## Exercise goal
Copy the first line of the entries below and every line after it through the line containing "або спростовують фактами.</p>". Do not include pictures.

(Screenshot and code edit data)
□ □ □

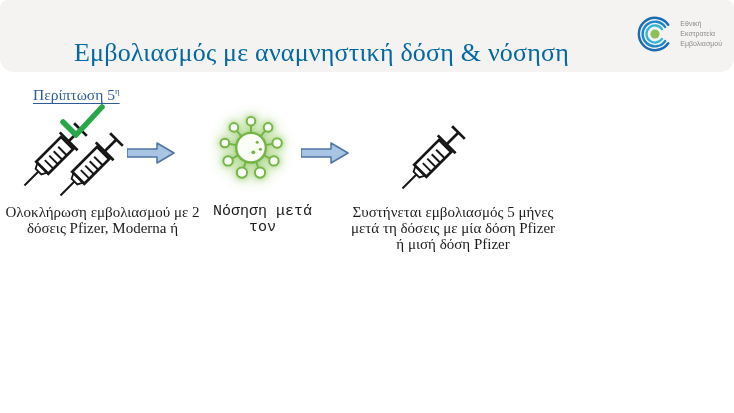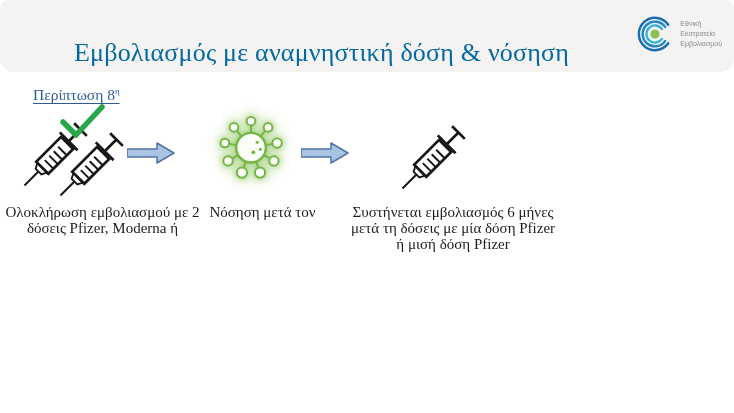--- a/index.html
+++ b/index.html
@@ -104,7 +104,7 @@
   </header>
 
   <div class="case-label">
-    <span>Περίπτωση 8</span><sup>η</sup>
+    <span>Περίπτωση 5</span><sup>η</sup>
   </div>
 
   <svg class="double-syringe" width="140" height="105" viewBox="0 0 140 105">

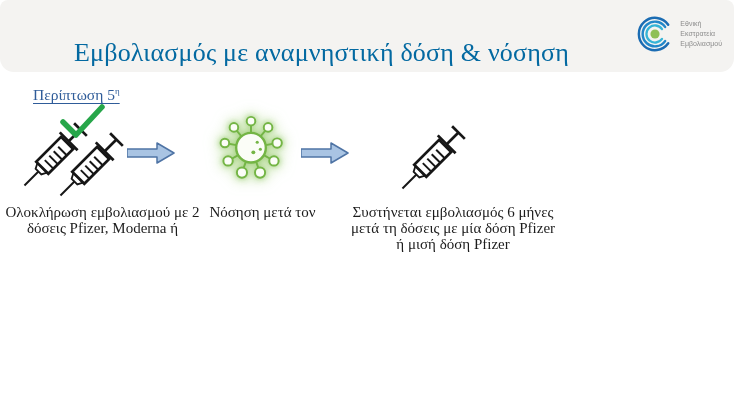--- a/index.html
+++ b/index.html
@@ -58,7 +58,7 @@
   }
   .caption span{display:block;}
   .caption-1{left:5px;width:195px;}
-  .caption-2{left:195px;width:135px;}
+  .caption-2{left:195px;width:135px;font-family:Liberation Mono, monospace;}
   .caption-3{left:342px;width:222px;}
   .defs-holder{position:absolute;width:0;height:0;overflow:hidden;}
 </style>

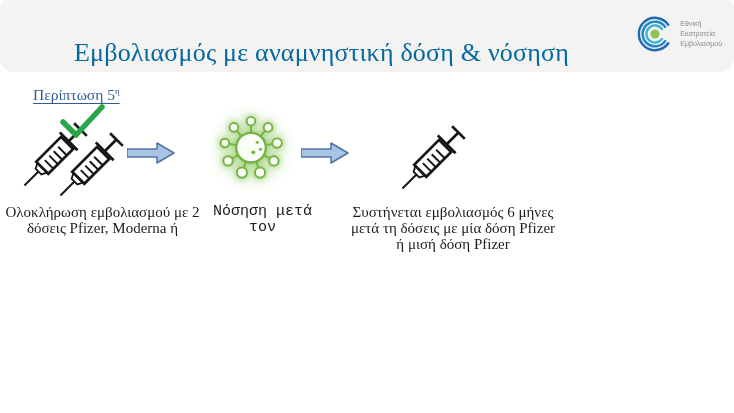--- a/index.html
+++ b/index.html
@@ -167,7 +167,7 @@
   </div>
 
   <div class="caption caption-3">
-    <span>Συστήνεται εμβολιασμός 6 μήνες</span>
+    <span>Συστήνεται εμβολιασμός 5 μήνες</span>
     <span>μετά τη δόσεις με μία δόση Pfizer</span>
     <span>ή μισή δόση Pfizer</span>
   </div>

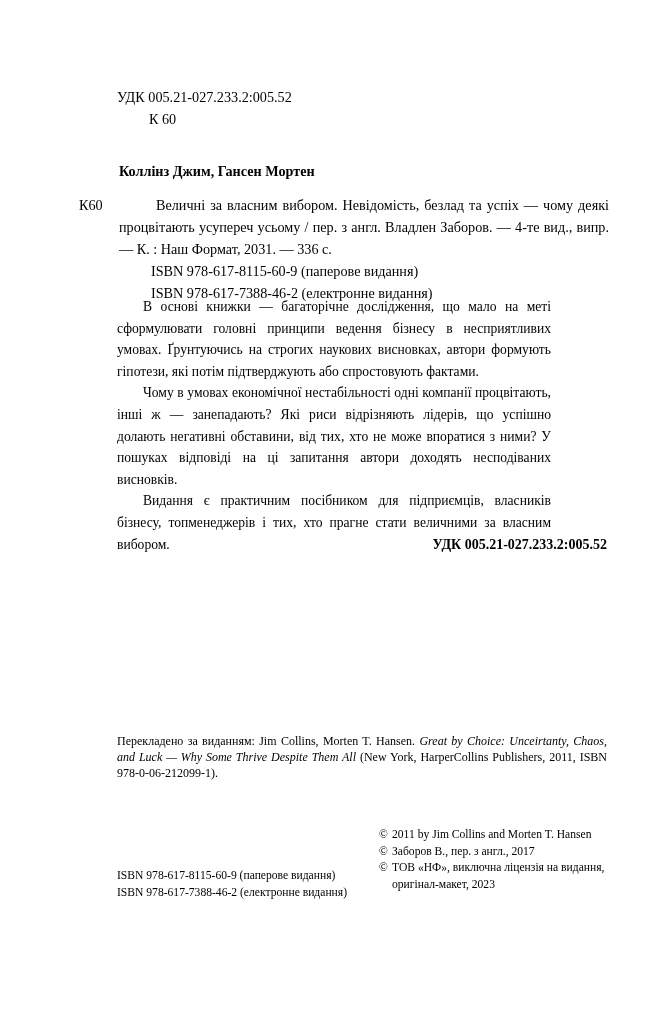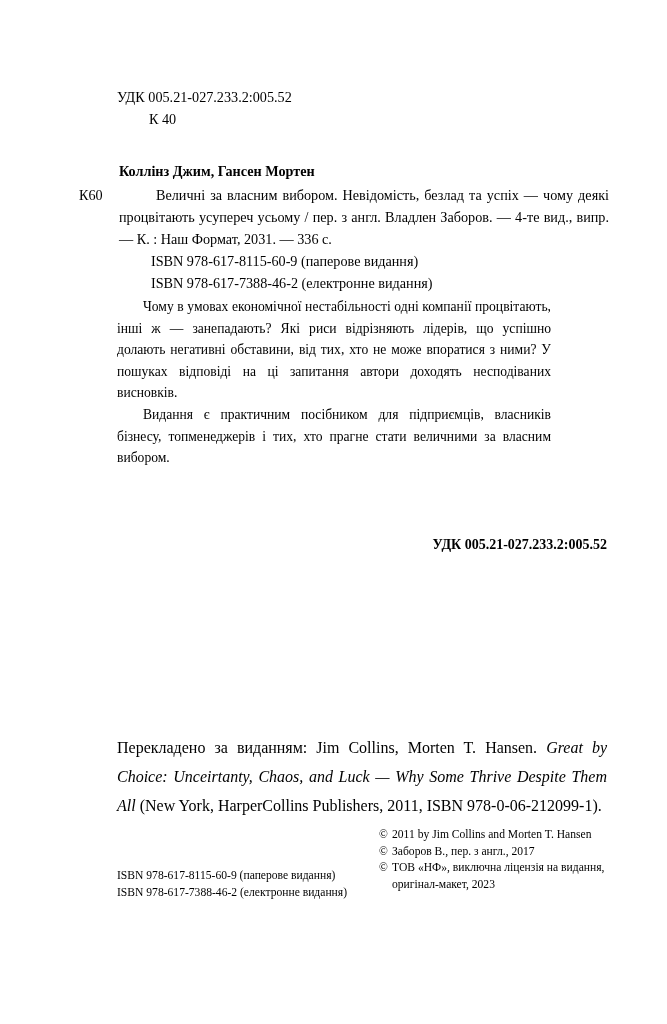--- a/index.html
+++ b/index.html
@@ -154,7 +154,7 @@
 
   <div class="blk" id="udc-header">
     <div>УДК 005.21-027.233.2:005.52</div>
-    <div class="udc-line2">К 40</div>
+    <div class="udc-line2">К 60</div>
   </div>
 
   <div class="blk" id="biblio">

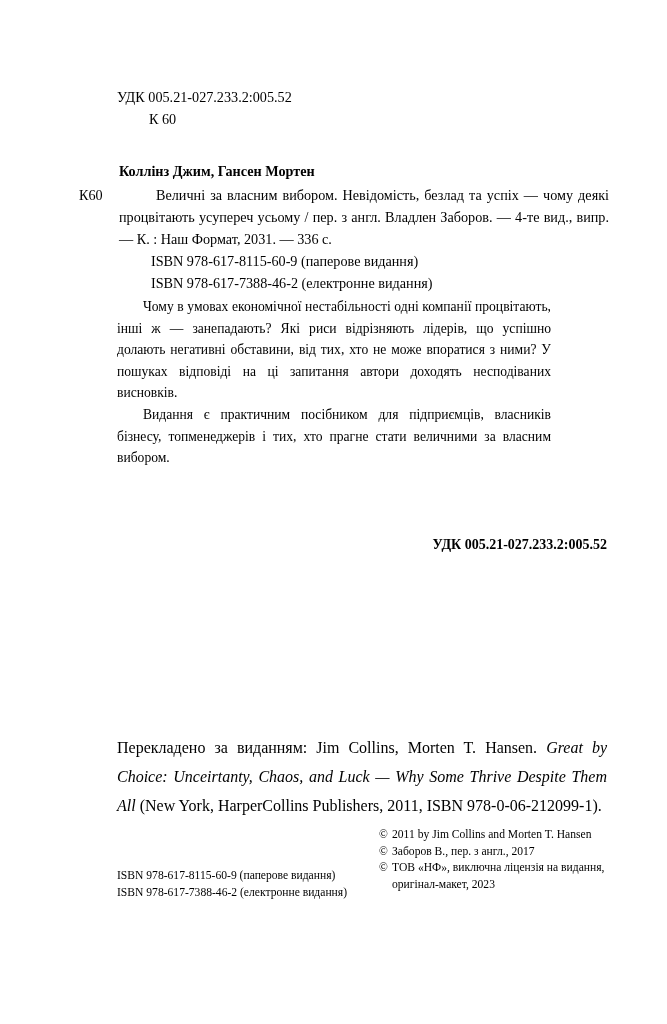--- a/index.html
+++ b/index.html
@@ -52,7 +52,7 @@
   #biblio .authors {
     margin-left: 40px;
     font-weight: bold;
-    margin-bottom: 2px;
+    margin-bottom: 12px;
   }
   #biblio .record-row {
     display: flex;

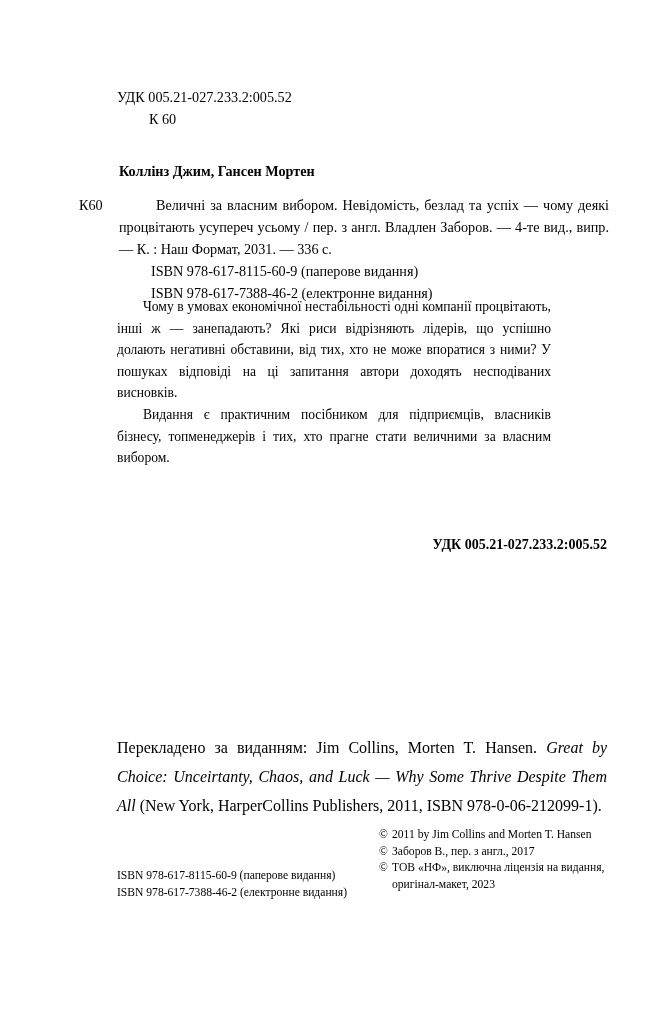--- a/index.html
+++ b/index.html
@@ -172,6 +172,7 @@
   </div>
 
   <div class="blk" id="annotation">
+    <p>В основі книжки — багаторічне дослідження, що мало на меті сформулювати головні принципи ведення бізнесу в несприятливих умовах. Ґрунтуючись на строгих наукових висновках, автори формують гіпотези, які потім підтверджують або спростовують фактами.</p>
     <p>Чому в умовах економічної нестабільності одні компанії процвітають, інші ж — занепадають? Які риси відрізняють лідерів, що успішно долають негативні обставини, від тих, хто не може впоратися з ними? У пошуках відповіді на ці запитання автори доходять несподіваних висновків.</p>
     <p>Видання є практичним посібником для підприємців, власників бізнесу, топменеджерів і тих, хто прагне стати величними за власним вибором.</p>
   </div>

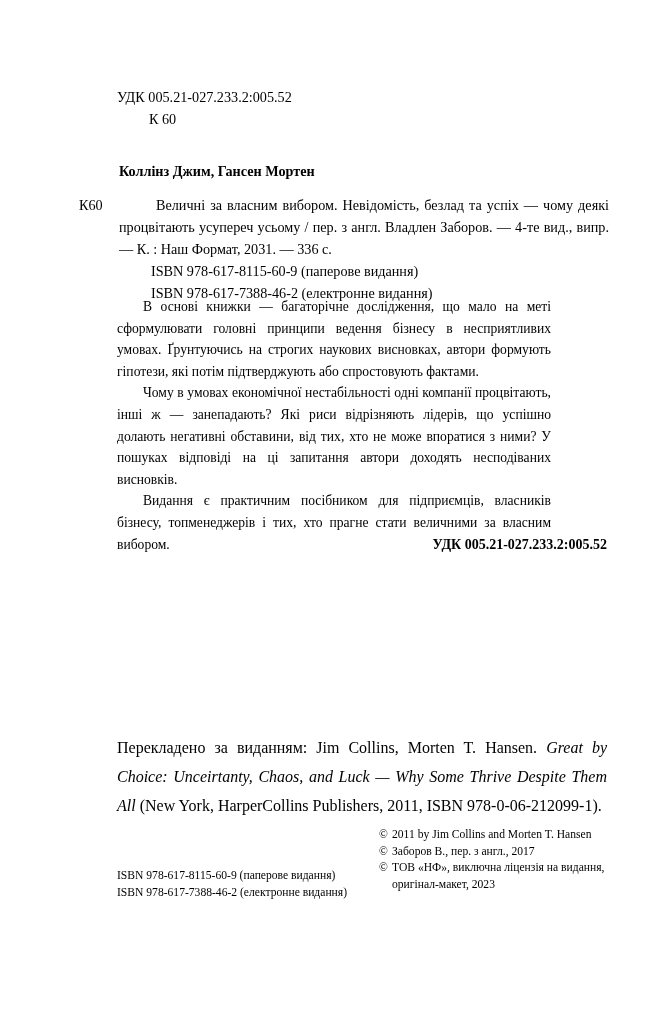--- a/index.html
+++ b/index.html
@@ -107,8 +107,8 @@
     left: 117px;
     top: 733px;
     width: 490px;
-    font-size: 16px;
-    line-height: 29px;
+    font-size: 12px;
+    line-height: 16px;
     text-align: justify;
     text-align-last: left;
   }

□ □ □

## Result below
--- a/index.html
+++ b/index.html
@@ -104,7 +104,7 @@
   </header>
 
   <div class="case-label">
-    <span>Περίπτωση 8</span><sup>η</sup>
+    <span>Περίπτωση 5</span><sup>η</sup>
   </div>
 
   <svg class="double-syringe" width="140" height="105" viewBox="0 0 140 105">

--- a/index.html
+++ b/index.html
@@ -58,7 +58,7 @@
   }
   .caption span{display:block;}
   .caption-1{left:5px;width:195px;}
-  .caption-2{left:195px;width:135px;}
+  .caption-2{left:195px;width:135px;font-family:Liberation Mono, monospace;}
   .caption-3{left:342px;width:222px;}
   .defs-holder{position:absolute;width:0;height:0;overflow:hidden;}
 </style>

--- a/index.html
+++ b/index.html
@@ -167,7 +167,7 @@
   </div>
 
   <div class="caption caption-3">
-    <span>Συστήνεται εμβολιασμός 6 μήνες</span>
+    <span>Συστήνεται εμβολιασμός 5 μήνες</span>
     <span>μετά τη δόσεις με μία δόση Pfizer</span>
     <span>ή μισή δόση Pfizer</span>
   </div>

--- a/index.html
+++ b/index.html
@@ -154,7 +154,7 @@
 
   <div class="blk" id="udc-header">
     <div>УДК 005.21-027.233.2:005.52</div>
-    <div class="udc-line2">К 40</div>
+    <div class="udc-line2">К 60</div>
   </div>
 
   <div class="blk" id="biblio">

--- a/index.html
+++ b/index.html
@@ -52,7 +52,7 @@
   #biblio .authors {
     margin-left: 40px;
     font-weight: bold;
-    margin-bottom: 2px;
+    margin-bottom: 12px;
   }
   #biblio .record-row {
     display: flex;

--- a/index.html
+++ b/index.html
@@ -172,6 +172,7 @@
   </div>
 
   <div class="blk" id="annotation">
+    <p>В основі книжки — багаторічне дослідження, що мало на меті сформулювати головні принципи ведення бізнесу в несприятливих умовах. Ґрунтуючись на строгих наукових висновках, автори формують гіпотези, які потім підтверджують або спростовують фактами.</p>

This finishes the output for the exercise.